Altera_Forum · ‎08-16-2011

hi again kaz, thanx for your previous reply...i tried to pipeline the bottleneck using the following code, but it doesn't give me the correct results even after i perform pipeline balancing:

Library ieee;
use ieee.std_logic_1164.all;
use ieee.std_logic_unsigned.all;
entity TEA_en is 
port(
    clock: in std_logic;                          --clock input
    input_data: in std_logic_vector (63 downto 0);    --input data
    key : in std_logic_vector (127 downto 0);    --secret key 127 downto 0--
    encrypted_data: out std_logic_vector (63 downto 0)    --output/encrypted data
);
end entity TEA_en;
architecture behave of TEA_en is
--declare signals
signal Key0, Key1, Key2, Key3 : std_logic_vector (31 downto 0);
signal Z, Y : std_logic_vector (31 downto 0);
signal count :integer range 0 to 32:=0;            --constrained counter (counts from 0 to 32) improves throughput by 1 ns!
signal pipeline_0,pipeline_1,pipeline_2,pipeline_3,pipeline_4,pipeline_5,pipeline_6,pipeline_7:std_logic_vector(31 downto 0);
begin
--separate key into four parts
Key0<=key(127 downto 96);
Key1<=key(95 downto 64);
Key2<=key(63 downto 32);
Key3<=key(31 downto 0);
Process(Input_data, clock)
--declare and initialize variable
    Variable delta: std_logic_vector (31 downto 0):=x"9e3779b9";
    Variable sum: std_logic_vector (31 downto 0):=x"00000000";
    Variable Zeq,Yeq,Z,Y: std_logic_vector (31 downto 0);
    Begin
        If(rising_edge(clock)) then
            If (count<1) then            --separate input data into two parts
            Z:=input_data(63 downto 32);    --part 1 (32bits)
            Y:=input_data(31 downto 0);        --part 2 (32bits)
            Else --null;
            End if;
            If (count<32) then
            --Encryption routine algorithms
            sum:=sum+delta;
            
            for i in 1 to 8 loop
                case i is
                when 1=>        pipeline_0    <=( (Z(27 downto 0) & "0000")+Key0);        
                when 2=>        pipeline_1    <=(Z+ sum)    ;
                when 3=>        pipeline_2    <=(("00000" &  Z(31 downto 5))+Key1);
                when 4=>        pipeline_3    <=( (Y(27 downto 0) & "0000")+Key2)    ;
                when 5=>        pipeline_4    <=(Y+ sum)    ;
                when 6=>        pipeline_5    <=(("00000" &  Y(31 downto 5))+Key3)    ;    
                when 7=>        pipeline_6    <=pipeline_0 xor pipeline_1 xor pipeline_2;
                when 8=>        pipeline_7    <=pipeline_3 xor pipeline_4 xor pipeline_5;
                when others=>     null;
                end case;                        
            end loop;
        
            
            
            Y:=Y+pipeline_6;
            Z:=Z+pipeline_7;
            --Output encrypted data
            Encrypted_data<=Y&Z;
            else null;
            end if;
        count<=count+1;    --increase value of count     
        End if;
        
    End process;
end architecture behave;

anything i did wrong in the process? many thanx again for the help!^^

Altera_Forum · ‎08-16-2011

This is where a good testbench and time to sitdown debugging your code will help.

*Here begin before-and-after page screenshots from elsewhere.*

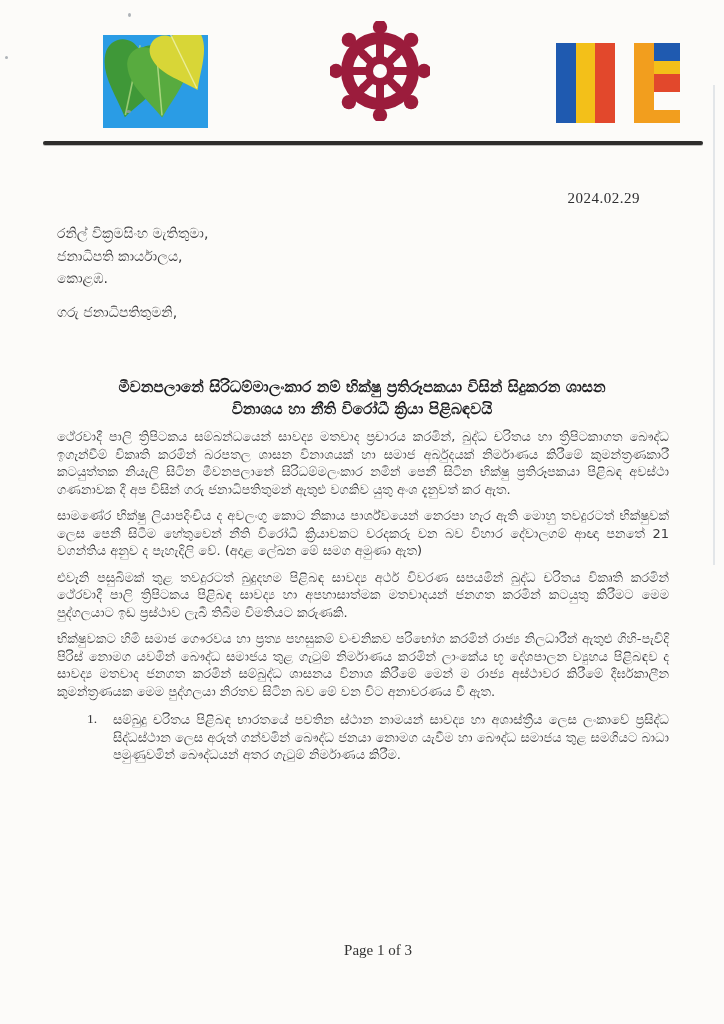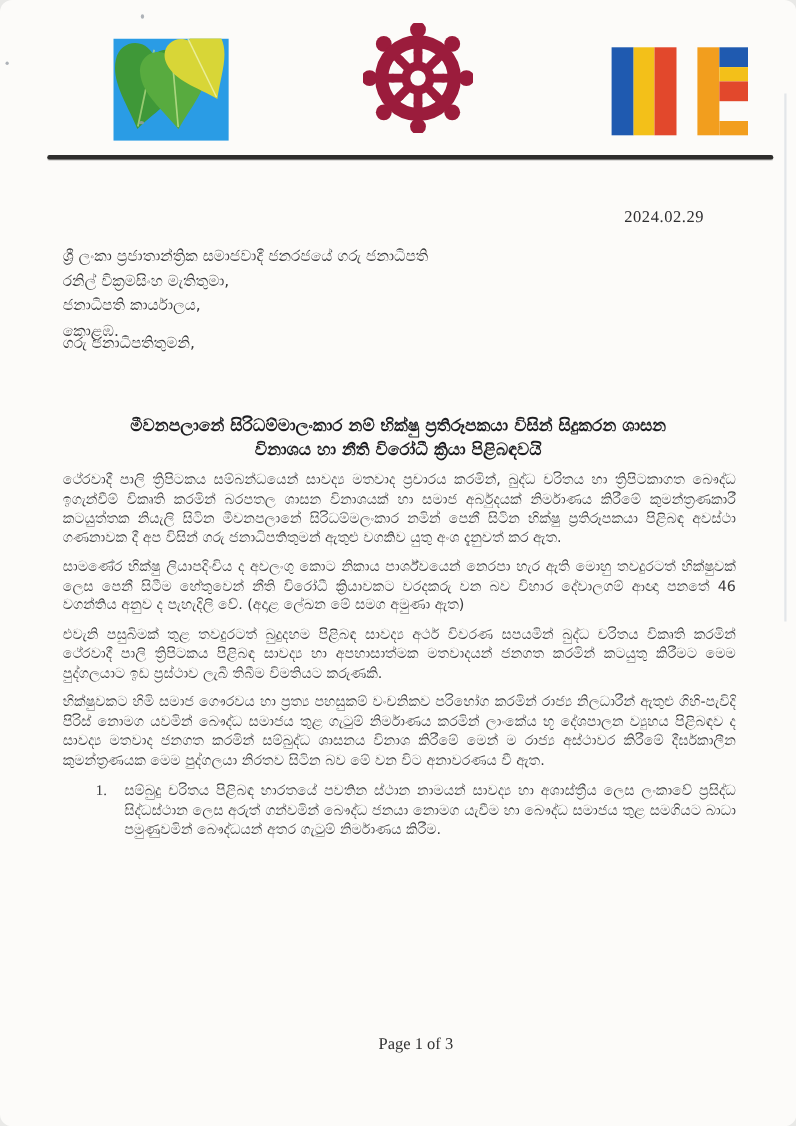"2024.02.29" .sheet { border-radius: 11px -> none }
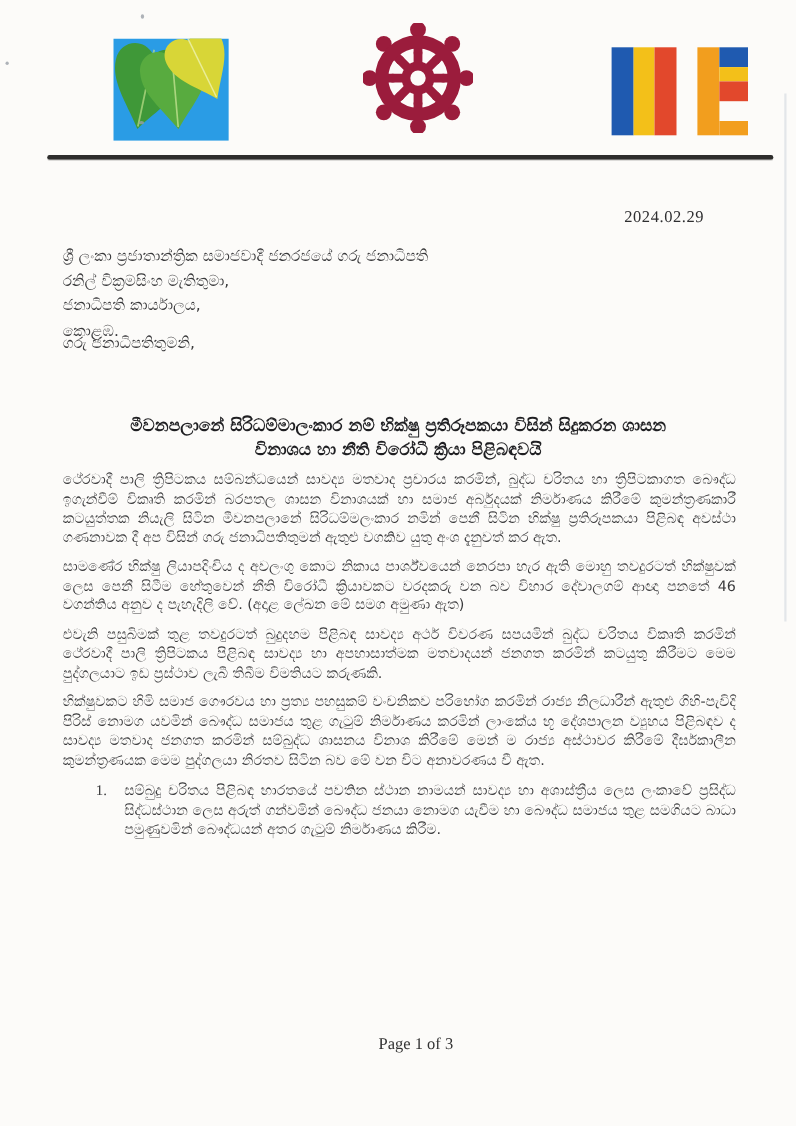"ශ්‍රී ලංකා ප්‍රජාතාන්ත්‍රික සමාජවාදී" div { html: <div>ශ්‍රී ලංකා ප්‍රජාතාන්ත්‍රික සමාජවාදී ජනරජයේ ගරු ජනාධිපති</div> -> none }
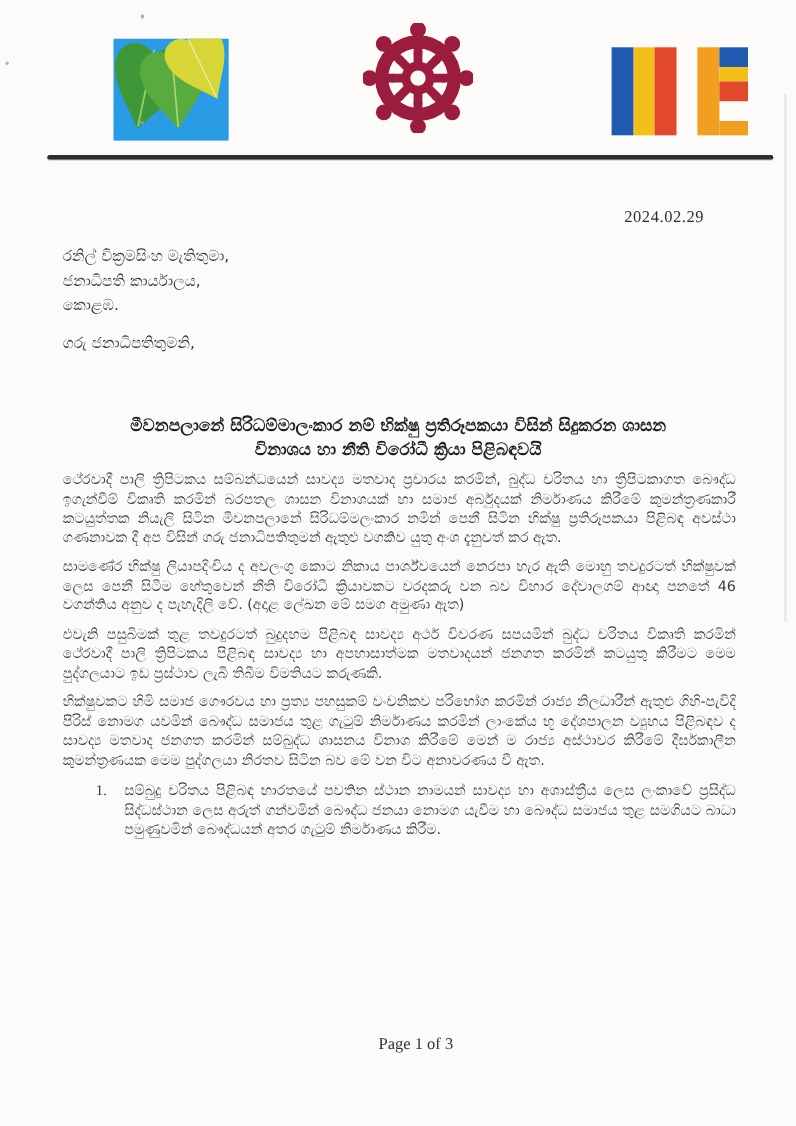"සාමණේර භික්ෂු ලියාපදිංචිය ද අවලංගු" p { text: 46 -> 21 }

Altera_Forum · ‎08-16-2011

Indeed as Tricky said you need time and testing to finalise.

But I note your counter though constrained in declaration but not in actual logic, you must define at what value your counter returns back in the logic of counter.

You don't need the loop statement as it is doing nothing and each assignment inside this loop is done once anyway.

May be you can do your testing this way:

instantiate your first working vhdl module and then the new one. Give them same inputs and check outputs until they are same with just delay being different.